GIVEN RECORDS:
_____

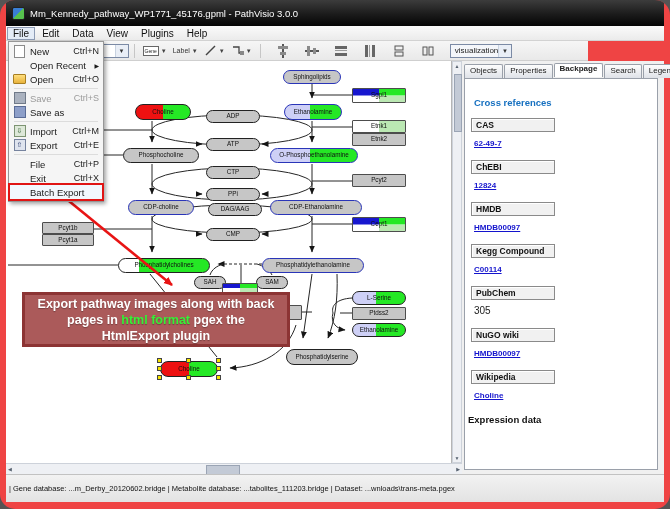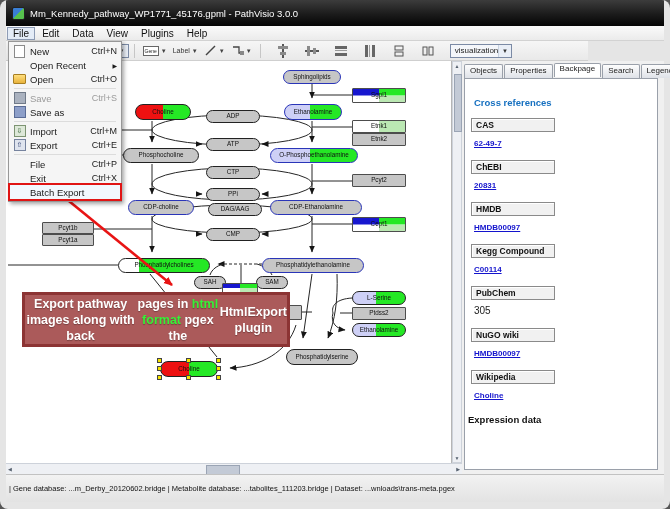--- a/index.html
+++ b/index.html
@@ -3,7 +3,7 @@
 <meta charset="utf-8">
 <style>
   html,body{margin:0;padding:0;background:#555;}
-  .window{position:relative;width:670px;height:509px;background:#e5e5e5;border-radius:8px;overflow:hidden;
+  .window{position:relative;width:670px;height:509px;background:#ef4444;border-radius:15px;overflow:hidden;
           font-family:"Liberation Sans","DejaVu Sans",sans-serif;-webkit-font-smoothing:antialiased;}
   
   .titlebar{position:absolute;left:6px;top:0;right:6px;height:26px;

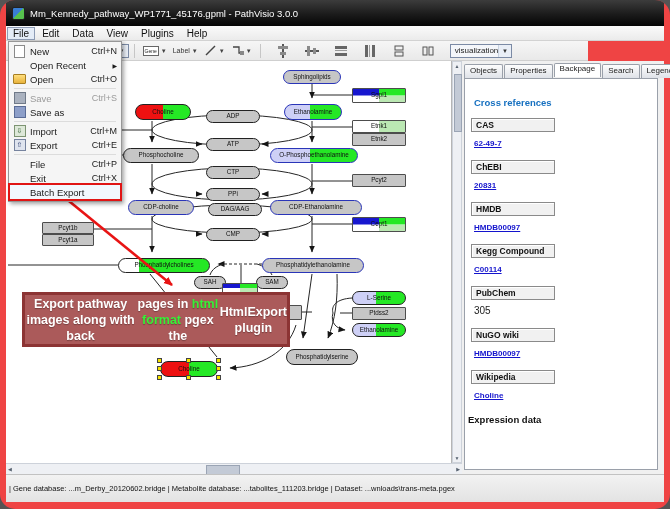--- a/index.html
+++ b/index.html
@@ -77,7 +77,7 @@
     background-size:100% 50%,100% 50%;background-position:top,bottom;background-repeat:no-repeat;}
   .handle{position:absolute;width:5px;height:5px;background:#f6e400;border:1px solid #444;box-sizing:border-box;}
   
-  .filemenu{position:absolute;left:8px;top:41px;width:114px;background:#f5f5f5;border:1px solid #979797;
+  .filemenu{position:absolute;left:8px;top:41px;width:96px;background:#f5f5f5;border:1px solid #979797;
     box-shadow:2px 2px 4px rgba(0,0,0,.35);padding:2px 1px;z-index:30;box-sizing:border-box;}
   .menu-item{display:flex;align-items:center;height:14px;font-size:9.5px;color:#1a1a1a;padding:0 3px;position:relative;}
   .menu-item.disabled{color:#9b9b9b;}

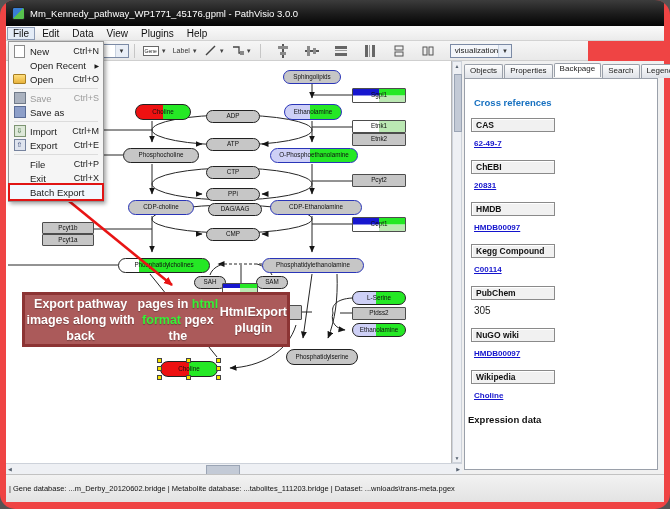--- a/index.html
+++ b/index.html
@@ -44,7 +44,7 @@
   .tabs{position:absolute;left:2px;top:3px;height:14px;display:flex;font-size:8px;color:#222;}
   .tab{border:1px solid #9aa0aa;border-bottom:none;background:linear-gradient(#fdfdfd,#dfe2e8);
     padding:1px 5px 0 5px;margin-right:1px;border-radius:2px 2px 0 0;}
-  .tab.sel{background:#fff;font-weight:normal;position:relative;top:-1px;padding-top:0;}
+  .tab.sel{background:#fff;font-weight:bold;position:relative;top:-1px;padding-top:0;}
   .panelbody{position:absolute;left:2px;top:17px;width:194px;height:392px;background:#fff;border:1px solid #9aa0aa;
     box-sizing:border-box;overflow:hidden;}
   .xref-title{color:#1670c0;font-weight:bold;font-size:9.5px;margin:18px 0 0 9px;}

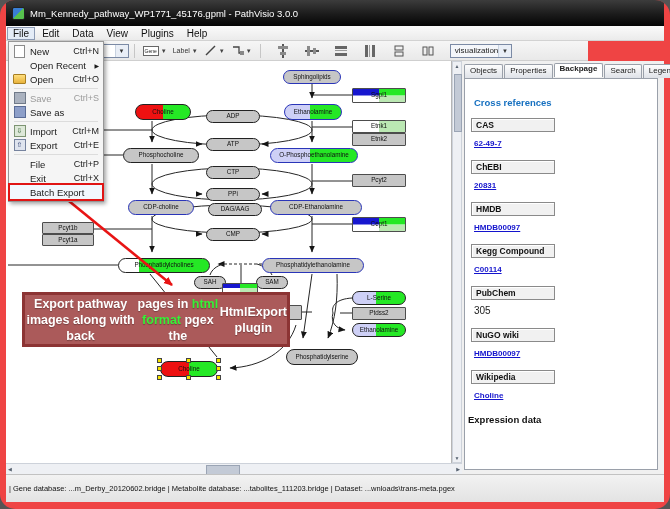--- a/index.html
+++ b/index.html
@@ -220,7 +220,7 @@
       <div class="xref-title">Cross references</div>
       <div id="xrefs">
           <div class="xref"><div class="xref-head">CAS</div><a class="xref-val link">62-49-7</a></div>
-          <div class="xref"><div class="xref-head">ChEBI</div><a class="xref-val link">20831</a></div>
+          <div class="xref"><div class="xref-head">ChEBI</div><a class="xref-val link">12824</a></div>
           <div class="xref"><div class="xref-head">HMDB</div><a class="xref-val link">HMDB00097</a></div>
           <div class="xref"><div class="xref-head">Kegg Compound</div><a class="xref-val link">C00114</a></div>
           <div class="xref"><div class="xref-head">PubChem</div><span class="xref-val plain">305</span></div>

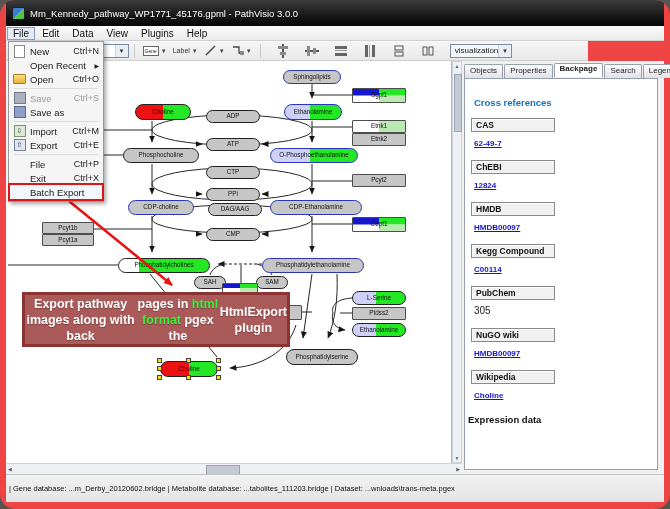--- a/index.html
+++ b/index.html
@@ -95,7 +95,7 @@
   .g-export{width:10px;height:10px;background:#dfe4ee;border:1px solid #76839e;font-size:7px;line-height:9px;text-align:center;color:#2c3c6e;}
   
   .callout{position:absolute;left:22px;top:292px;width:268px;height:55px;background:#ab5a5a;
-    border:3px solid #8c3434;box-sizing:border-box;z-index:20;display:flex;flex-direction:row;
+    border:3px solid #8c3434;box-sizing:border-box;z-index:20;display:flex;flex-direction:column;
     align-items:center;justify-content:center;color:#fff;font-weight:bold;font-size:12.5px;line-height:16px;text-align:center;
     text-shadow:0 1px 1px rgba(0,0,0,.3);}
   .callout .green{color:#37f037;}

_____

DESCRIPTION OF THE TASK: Verbatim copy with pictures excluded: write out the records above in full.

SOLUTION BELOW:
--- a/index.html
+++ b/index.html
@@ -3,7 +3,7 @@
 <meta charset="utf-8">
 <style>
   html,body{margin:0;padding:0;background:#555;}
-  .window{position:relative;width:670px;height:509px;background:#e5e5e5;border-radius:8px;overflow:hidden;
+  .window{position:relative;width:670px;height:509px;background:#ef4444;border-radius:15px;overflow:hidden;
           font-family:"Liberation Sans","DejaVu Sans",sans-serif;-webkit-font-smoothing:antialiased;}
   
   .titlebar{position:absolute;left:6px;top:0;right:6px;height:26px;

--- a/index.html
+++ b/index.html
@@ -77,7 +77,7 @@
     background-size:100% 50%,100% 50%;background-position:top,bottom;background-repeat:no-repeat;}
   .handle{position:absolute;width:5px;height:5px;background:#f6e400;border:1px solid #444;box-sizing:border-box;}
   
-  .filemenu{position:absolute;left:8px;top:41px;width:114px;background:#f5f5f5;border:1px solid #979797;
+  .filemenu{position:absolute;left:8px;top:41px;width:96px;background:#f5f5f5;border:1px solid #979797;
     box-shadow:2px 2px 4px rgba(0,0,0,.35);padding:2px 1px;z-index:30;box-sizing:border-box;}
   .menu-item{display:flex;align-items:center;height:14px;font-size:9.5px;color:#1a1a1a;padding:0 3px;position:relative;}
   .menu-item.disabled{color:#9b9b9b;}

--- a/index.html
+++ b/index.html
@@ -44,7 +44,7 @@
   .tabs{position:absolute;left:2px;top:3px;height:14px;display:flex;font-size:8px;color:#222;}
   .tab{border:1px solid #9aa0aa;border-bottom:none;background:linear-gradient(#fdfdfd,#dfe2e8);
     padding:1px 5px 0 5px;margin-right:1px;border-radius:2px 2px 0 0;}
-  .tab.sel{background:#fff;font-weight:normal;position:relative;top:-1px;padding-top:0;}
+  .tab.sel{background:#fff;font-weight:bold;position:relative;top:-1px;padding-top:0;}
   .panelbody{position:absolute;left:2px;top:17px;width:194px;height:392px;background:#fff;border:1px solid #9aa0aa;
     box-sizing:border-box;overflow:hidden;}
   .xref-title{color:#1670c0;font-weight:bold;font-size:9.5px;margin:18px 0 0 9px;}

--- a/index.html
+++ b/index.html
@@ -220,7 +220,7 @@
       <div class="xref-title">Cross references</div>
       <div id="xrefs">
           <div class="xref"><div class="xref-head">CAS</div><a class="xref-val link">62-49-7</a></div>
-          <div class="xref"><div class="xref-head">ChEBI</div><a class="xref-val link">20831</a></div>
+          <div class="xref"><div class="xref-head">ChEBI</div><a class="xref-val link">12824</a></div>
           <div class="xref"><div class="xref-head">HMDB</div><a class="xref-val link">HMDB00097</a></div>
           <div class="xref"><div class="xref-head">Kegg Compound</div><a class="xref-val link">C00114</a></div>
           <div class="xref"><div class="xref-head">PubChem</div><span class="xref-val plain">305</span></div>

--- a/index.html
+++ b/index.html
@@ -95,7 +95,7 @@
   .g-export{width:10px;height:10px;background:#dfe4ee;border:1px solid #76839e;font-size:7px;line-height:9px;text-align:center;color:#2c3c6e;}
   
   .callout{position:absolute;left:22px;top:292px;width:268px;height:55px;background:#ab5a5a;
-    border:3px solid #8c3434;box-sizing:border-box;z-index:20;display:flex;flex-direction:row;
+    border:3px solid #8c3434;box-sizing:border-box;z-index:20;display:flex;flex-direction:column;
     align-items:center;justify-content:center;color:#fff;font-weight:bold;font-size:12.5px;line-height:16px;text-align:center;
     text-shadow:0 1px 1px rgba(0,0,0,.3);}
   .callout .green{color:#37f037;}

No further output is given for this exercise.